Open office is great software for a number of things - I use it as my office software instead of paying a premium for Microsoft office. But one thing it's not so hot at is converting documents to clean HTML. And one of the main things I use it for is adding content to sites that clients send me in word files or excel spreadsheets.

Of course, you can always cut and paste, but that loses a lot of formatting. For example, if the content uses a lot of italics, bold text, etc. it can be a huge pain to go back and put all that back in.

Another common situation is a client sending some sort of tablular data in a spreadsheet - for example a list of events. It's the kind of data that can change a lot, and it also needs to be in a table with some decent formatting to be usable. Doing it manually is a lot of grunt work.

But grunt work is what computers excel at, and I'm not very good at. So I've developed a number of perl scripts to help streamline this kind of job. I'll go over one below - feel free to use it, modify it, etc.
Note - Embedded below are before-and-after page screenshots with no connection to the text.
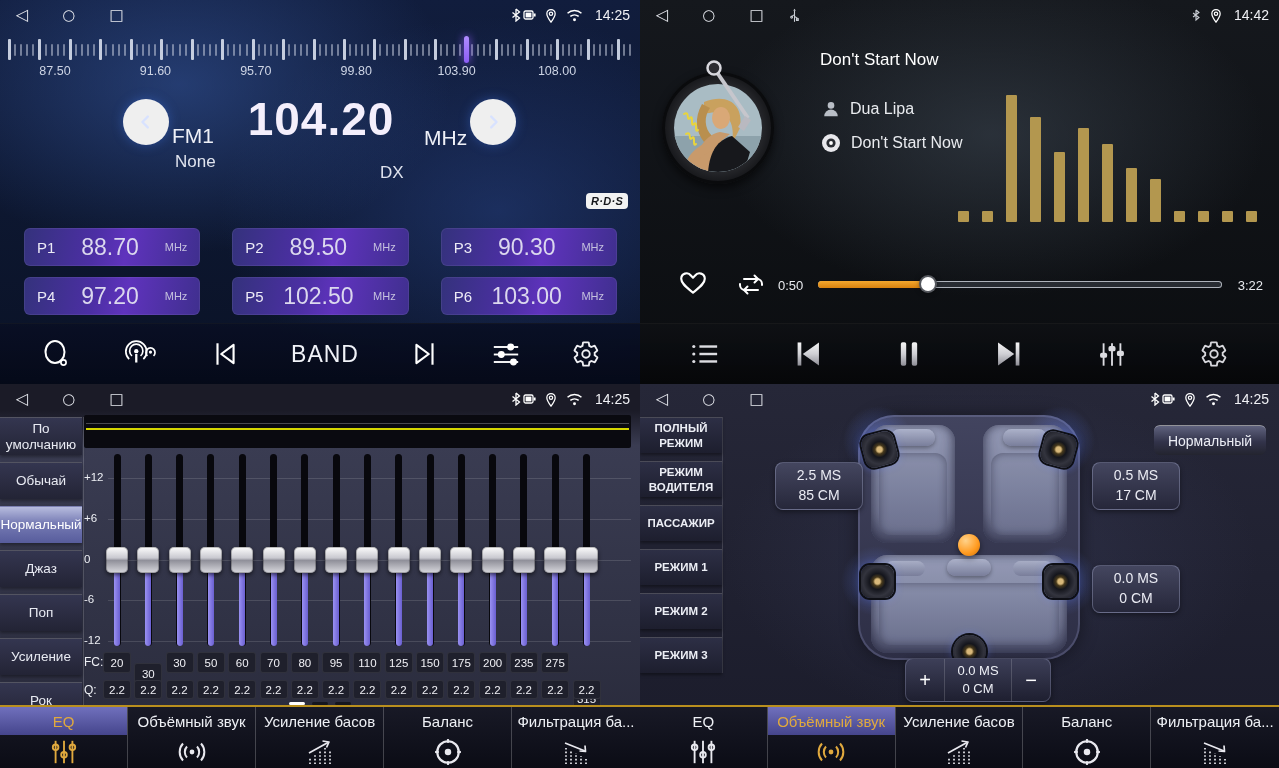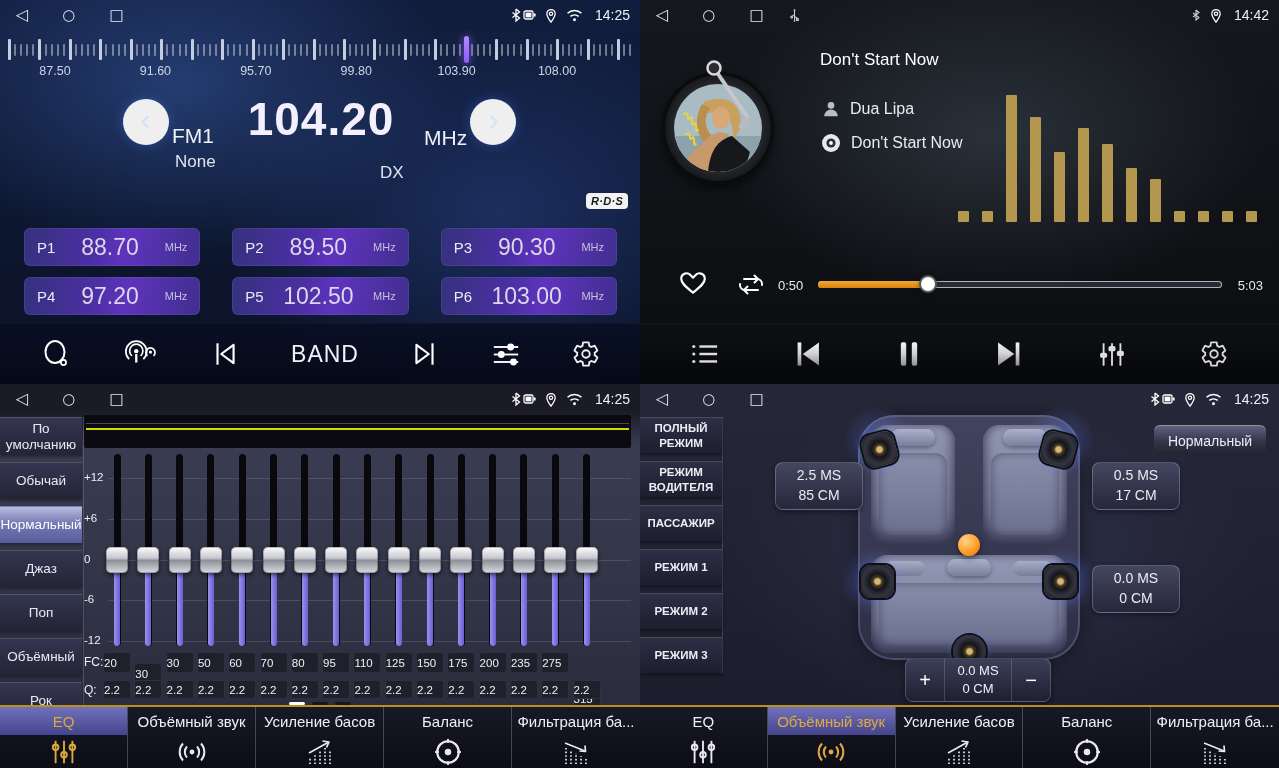--- a/index.html
+++ b/index.html
@@ -101,21 +101,21 @@
   .eq-area{position:absolute;left:84px;top:70px;right:9px;height:196px;}
   .gridline{position:absolute;left:24px;right:0;height:1px;background:rgba(255,255,255,.13);}
   .gain-label{position:absolute;left:0;width:22px;font-size:11.5px;color:#eef0f5;}
   .sl-track{position:absolute;top:0;width:7px;height:192px;background:#08080d;border-radius:4px;cursor:pointer;}
   .sl-fill{position:absolute;width:6px;border-radius:0 0 4px 4px;background:linear-gradient(90deg,#9a91f2,var(--eqfill,#6a5fd0));}
   .sl-thumb{position:absolute;width:22px;height:26px;border-radius:5px;cursor:grab;
       background:linear-gradient(180deg,#fdfdfd 0%,#c9c9d0 42%,#90909a 52%,#d9d9de 100%);
       box-shadow:0 2px 4px rgba(0,0,0,.6), inset 0 0 0 1px rgba(0,0,0,.25);}
   .fcq-row{position:absolute;left:84px;right:9px;height:22px;}
   .fcq-label{position:absolute;left:0;top:3px;font-size:12px;color:#eef0f5;}
-  .fc-box,.q-box{position:absolute;top:0;width:28px;height:21px;line-height:21px;font-size:11.5px;color:#f0f0f5;
+  .fc-box,.q-box{position:absolute;top:0;width:28px;height:21px;line-height:21px;text-align:center;font-size:11.5px;color:#f0f0f5;
       background:#1f202c;border:1px solid rgba(255,255,255,.08);border-radius:3px;cursor:pointer;box-sizing:border-box;}
   .q-box{height:19px;line-height:19px;}
   .page-dots{position:absolute;left:0;right:0;top:318px;display:flex;justify-content:center;gap:7px;}
   .dot-dash{width:16px;height:3px;border-radius:2px;background:#15161f;}
   .dot-dash.active{background:#fff;}
 
   
   .sq{background:
       radial-gradient(ellipse 380px 240px at 55% 45%, rgba(60,64,95,.45), transparent 70%),
       linear-gradient(180deg,#23243400 0,#0000 0),linear-gradient(180deg,#262738 0%,#1a1b2a 100%);}
@@ -515,21 +515,21 @@
             <path d="M8 7 h13 a5 5 0 0 1 5 5 v1"></path>
             <path d="M22 18 h-13 a5 5 0 0 1 -5 -5 v-1"></path>
             <path d="M18.5 3.5 L22 7 L18.5 10.5"></path>
             <path d="M11.5 14.5 L8 18 L11.5 21.5"></path>
           </svg></span></button>
     <span class="pq-elapsed">0:50</span>
     <div class="progress">
       <div class="progress-fill" id="progress-fill" style="width: 27.3%;"></div>
       <div class="progress-thumb" id="progress-thumb" style="left: calc(27.3% - 7px);"></div>
     </div>
-    <span class="pq-duration">5:03</span>
+    <span class="pq-duration">3:22</span>
     <div class="toolbar" id="player-toolbar">
         <button class="tb-btn">
           <span class="icon">
             <svg width="28" height="24" viewBox="0 0 30 24" stroke="#dcdce1" stroke-width="2.6" fill="#dcdce1">
               <circle cx="3" cy="4" r="1.7" stroke="none"></circle>
               <line x1="9" y1="4" x2="28" y2="4"></line>
               <circle cx="3" cy="12" r="1.7" stroke="none"></circle>
               <line x1="9" y1="12" x2="28" y2="12"></line>
               <circle cx="3" cy="20" r="1.7" stroke="none"></circle>
               <line x1="9" y1="20" x2="28" y2="20"></line>
@@ -614,21 +614,21 @@
           </span>
         <span class="time">14:25</span>
       </div>
     </div>
     <div class="eq-sidebar" id="eq-presets">
         <button class="eq-preset">По умолчанию</button>
         <button class="eq-preset">Обычай</button>
         <button class="eq-preset selected">Нормальный</button>
         <button class="eq-preset">Джаз</button>
         <button class="eq-preset">Поп</button>
-        <button class="eq-preset">Объёмный</button>
+        <button class="eq-preset">Усиление</button>
         <button class="eq-preset">Рок</button>
       </div>
     <div class="eq-curve"></div>
     <div class="eq-area" id="eq-area">
         <div class="gridline" style="top: 24px;"></div>
         <span class="gain-label" style="top: 17px;">+12</span>
         <div class="gridline" style="top: 64.75px;"></div>
         <span class="gain-label" style="top: 57.75px;">+6</span>
         <div class="gridline" style="top: 105.5px;"></div>
         <span class="gain-label" style="top: 98.5px;">0</span>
Background and Preparation
First, this is coming from an excel spreadsheet that the user has sent to update their site. I first open it in OpenOffice, then delete in rows or colums that may needed to be deleted. For example, in this case there was a "Notes" column that shouldn't appear on the live site, so I delete that. Then I save it as HTML using OpenOffice's standard converter. I end up with an HTML file that includes tons of non-compliant HTML, such as unquoted values, uppercase tags, etc. - as well as some weird stuff that I assume OpenOffice uses somehow such as this: SDNUM="1033;0;[$-409]MMMM D\, YYYY;@". We're going to use a perl script to strip all that out and convert this mess to clean HTML.

The Perl Script
Below is my script. It may not be the most elegant or smallest number of characters, but I do think it's easy to read. It basically steps through each line of file and does a number of regular expressions to remove excess crap, add in the alternating row color classes, etc. It also will only output the actual table HTML, not the rest of the page html, like the head tags, etc.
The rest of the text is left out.